Dakhla-Oued Eddahab devient un pôle économique ouvert sur l’Afrique

La région de Dakhla-Oued Eddahab s’impose comme un pôle économique prometteur s’ouvrant sur l’Afrique par la mise en œuvre de projets d’envergure, portés par un nouveau modèle de développement dans les provinces du sud.

Ces projets structurés sont susceptibles de donner un nouveau souffle au développement et de faire de la région une plaque tournante, créant des opportunités importantes pour les investisseurs nationaux et internationaux opérant dans de multiples secteurs de production.

En raison de sa position stratégique, de ses ressources naturelles, de son potentiel socio-économique et de son environnement commercial favorable à l’investissement, la Perle du Sud commence à naviguer en douceur, réalisant un développement durable et intégré, renforçant l’attractivité de son territoire et renforçant sa compétitivité économique.

Cette perspective s’accompagne du développement de toutes les infrastructures, à savoir le port de Dakhla Atlantique, les futures zones de distribution et de commerce d’El Galgarat et de Birganduz, l’autoroute Tiznit-Dakhla et le Dakhla Pull la connexion de la ville au réseau national, en plus de la construction un parc éolien et une station de dessalement.

Le projet d’envergure du port de Dakhla Atlantique nécessitera un investissement de 12,4 milliards de DH (MMDH), ce qui illustre bien l’ambition de ce modèle de développement et a suscité l’intérêt de nombreux investisseurs nationaux et internationaux, réalisant que le les infrastructures portuaires peuvent apporter à l’Afrique, l’Europe et les Amériques un rôle central.

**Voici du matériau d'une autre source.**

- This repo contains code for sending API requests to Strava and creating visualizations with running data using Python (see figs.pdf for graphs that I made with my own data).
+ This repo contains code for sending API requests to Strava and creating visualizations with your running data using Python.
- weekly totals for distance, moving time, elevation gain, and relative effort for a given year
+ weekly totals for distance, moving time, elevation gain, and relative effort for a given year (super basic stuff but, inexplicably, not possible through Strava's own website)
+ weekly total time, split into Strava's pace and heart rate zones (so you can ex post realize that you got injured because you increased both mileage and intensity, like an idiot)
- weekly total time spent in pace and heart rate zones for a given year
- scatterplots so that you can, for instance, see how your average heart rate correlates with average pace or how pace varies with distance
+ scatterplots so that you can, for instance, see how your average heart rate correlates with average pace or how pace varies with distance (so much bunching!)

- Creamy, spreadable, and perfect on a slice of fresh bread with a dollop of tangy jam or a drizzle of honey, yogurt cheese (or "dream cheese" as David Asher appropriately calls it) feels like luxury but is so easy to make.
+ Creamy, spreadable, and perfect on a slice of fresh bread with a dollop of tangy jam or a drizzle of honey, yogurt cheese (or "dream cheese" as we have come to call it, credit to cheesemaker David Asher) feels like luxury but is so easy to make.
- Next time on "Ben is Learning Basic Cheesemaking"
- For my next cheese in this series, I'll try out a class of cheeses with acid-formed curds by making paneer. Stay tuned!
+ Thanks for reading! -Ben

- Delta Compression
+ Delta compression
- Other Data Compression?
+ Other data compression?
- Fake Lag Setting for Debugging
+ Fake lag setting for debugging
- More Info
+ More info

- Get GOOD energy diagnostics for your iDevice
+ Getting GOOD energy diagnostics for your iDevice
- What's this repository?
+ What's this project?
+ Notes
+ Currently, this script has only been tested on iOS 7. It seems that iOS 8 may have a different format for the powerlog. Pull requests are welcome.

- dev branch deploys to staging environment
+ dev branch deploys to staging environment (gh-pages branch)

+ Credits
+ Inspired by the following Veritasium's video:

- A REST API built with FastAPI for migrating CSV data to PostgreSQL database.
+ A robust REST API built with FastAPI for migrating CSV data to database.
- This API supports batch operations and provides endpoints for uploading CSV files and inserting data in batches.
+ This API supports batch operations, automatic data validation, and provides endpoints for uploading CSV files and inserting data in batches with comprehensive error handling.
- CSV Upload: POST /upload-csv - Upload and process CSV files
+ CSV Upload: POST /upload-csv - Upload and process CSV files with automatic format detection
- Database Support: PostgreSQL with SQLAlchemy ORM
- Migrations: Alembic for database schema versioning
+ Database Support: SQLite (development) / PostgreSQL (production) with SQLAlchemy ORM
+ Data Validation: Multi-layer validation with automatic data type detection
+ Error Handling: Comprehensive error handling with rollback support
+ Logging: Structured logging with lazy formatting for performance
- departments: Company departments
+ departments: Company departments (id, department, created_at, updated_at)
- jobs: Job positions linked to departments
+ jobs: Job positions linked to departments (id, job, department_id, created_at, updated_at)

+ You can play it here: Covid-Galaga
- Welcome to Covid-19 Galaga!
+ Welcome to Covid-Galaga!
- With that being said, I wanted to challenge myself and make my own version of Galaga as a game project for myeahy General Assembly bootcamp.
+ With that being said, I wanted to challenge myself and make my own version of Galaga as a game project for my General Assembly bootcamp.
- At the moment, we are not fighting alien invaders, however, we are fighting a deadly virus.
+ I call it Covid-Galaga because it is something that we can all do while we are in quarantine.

Doté d’une zone industrielle et logistique, d’une zone d’échanges commerciaux et d’un autre projet dédié à la promotion des activités de pêche en mer, les travaux ont débuté sur ce projet stratégique qui deviendra sans aucun doute un véritable Axe économique autonome capable de repositionner toute la région. voie maritime.

Situé à 40 kilomètres au nord de Dakhla et adossé à une superficie de 1 650 hectares, le port est conçu pour fournir des services industriels et logistiques de qualité, facilitera les échanges économiques et constituera une plateforme solide et compétitive pour les investisseurs.

Un port moderne comme Dakhla Atlantique contribuera sans aucun doute à mettre en valeur la région Dakhla-Oued Eddahab, qui est une porte d’entrée vers les pays du continent africain et un pôle d’attraction pour les investisseurs locaux et étrangers intéressés à exporter vers l’Afrique, notamment Cadre de l’Accord sur la zone de libre-échange continentale africaine (ZLECAf).

Les projets à grande échelle qui transformeront l’économie et l’industrie de la région et continueront à renforcer les liens économiques et commerciaux entre le Maroc et ses profondeurs en Afrique comprennent l’autoroute Tiznit-Dakhla, ses travaux entre Laayoune et Dakhla achevés à 100% et estimés nécessiter un budget de 900 millions AED (MDH).

Le projet, qui coûtera près de 10 milliards d’AED, consiste à dupliquer 555 km de route nationale 1 entre Tiznit et Laâyoune, ainsi qu’à élargir la piste de 500 km entre Laâyoune et Dakhla à 9 m. La construction de cette route qui sera bientôt ouverte facilitera les flux commerciaux entre le Maroc et la Mauritanie et au-delà vers l’Afrique subsaharienne, et améliorera la mobilité de la circulation des biens et des personnes.

Il est clair que la région parie également sur la création de complexes zones de distribution et de commerce au poste frontière d’El Guergarate et de Bir Gandouz pour faciliter le développement des investisseurs nationaux et étrangers.

Mobilisant un investissement de 160 MDH, ces deux plateformes logistiques de 30 hectares chacune permettront de renforcer les capacités d’import et d’export du Royaume avec les pays africains, et favoriseront à leur tour le développement des postes frontières comme transaction dans l’économie nationale et le commerce extérieur.

En plus de cela, le raccordement de Dakhla au Réseau National, qui vise à soutenir la croissance économique de la région, notamment pour fournir de l’électricité aux futures stations de dessalement, développe des potentiels en améliorant les conditions de raccordement et l’alimentation en électricité des villes et projets proches, Développement des énergies renouvelables , aménagement des zones de pêche et promotion de la zone entre Bouidour et Dakhla.

Le projet a levé un total d’environ 2,4 milliards d’AED, dont 1,5 milliard d’AED fournis par l’Office national de l’électricité et de l’eau potable (ONEE), 536 millions d’AED par la région et 350 millions d’AED par des partenaires privés.